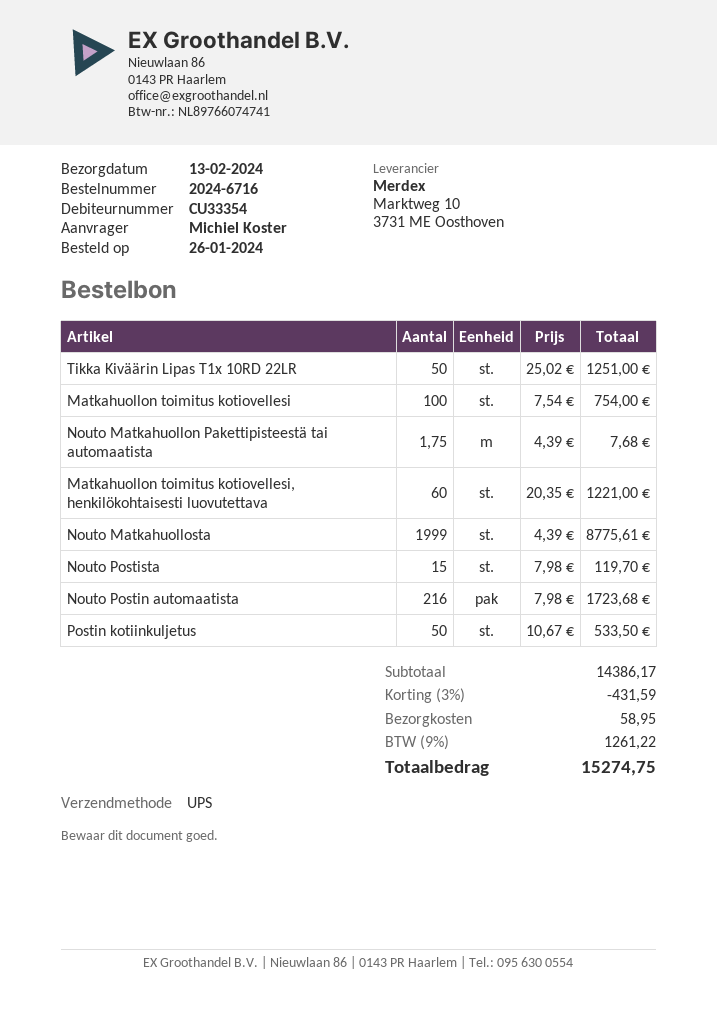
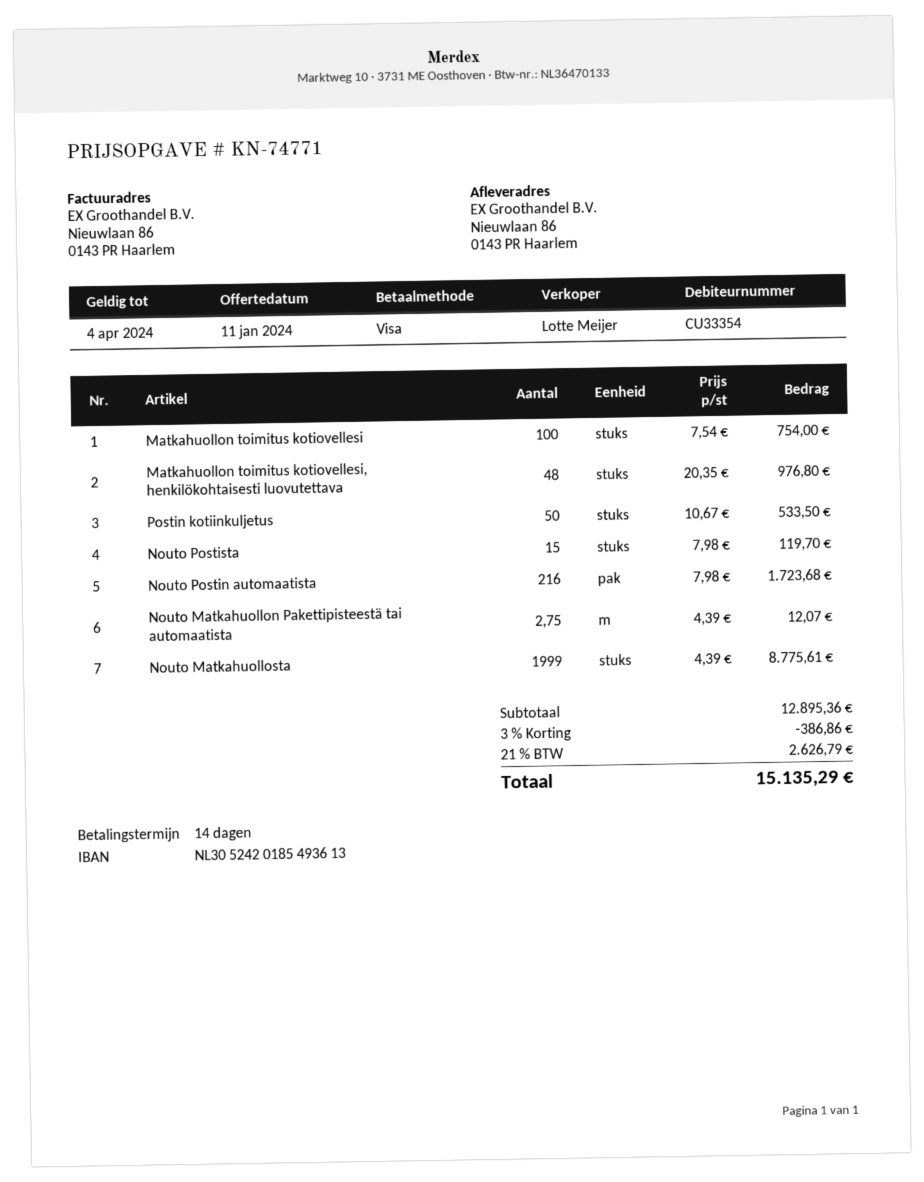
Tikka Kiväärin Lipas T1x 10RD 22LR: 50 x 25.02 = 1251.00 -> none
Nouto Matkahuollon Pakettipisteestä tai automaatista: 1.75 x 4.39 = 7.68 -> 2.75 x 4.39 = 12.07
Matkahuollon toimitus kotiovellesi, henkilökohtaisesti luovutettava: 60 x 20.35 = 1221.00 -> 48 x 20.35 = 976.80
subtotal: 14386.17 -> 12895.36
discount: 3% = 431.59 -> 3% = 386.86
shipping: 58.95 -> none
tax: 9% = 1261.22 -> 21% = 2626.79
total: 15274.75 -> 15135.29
+---+
TASK DETAILS:
Exact copies of the entries above are needed, without their pictures.

RESULT FOR THIS EXERCISE:
Tikka Kiväärin Lipas T1x 10RD 22LR: 50 x 25.02 = 1251.00 -> none
Nouto Matkahuollon Pakettipisteestä tai automaatista: 1.75 x 4.39 = 7.68 -> 2.75 x 4.39 = 12.07
Matkahuollon toimitus kotiovellesi, henkilökohtaisesti luovutettava: 60 x 20.35 = 1221.00 -> 48 x 20.35 = 976.80
subtotal: 14386.17 -> 12895.36
discount: 3% = 431.59 -> 3% = 386.86
shipping: 58.95 -> none
tax: 9% = 1261.22 -> 21% = 2626.79
total: 15274.75 -> 15135.29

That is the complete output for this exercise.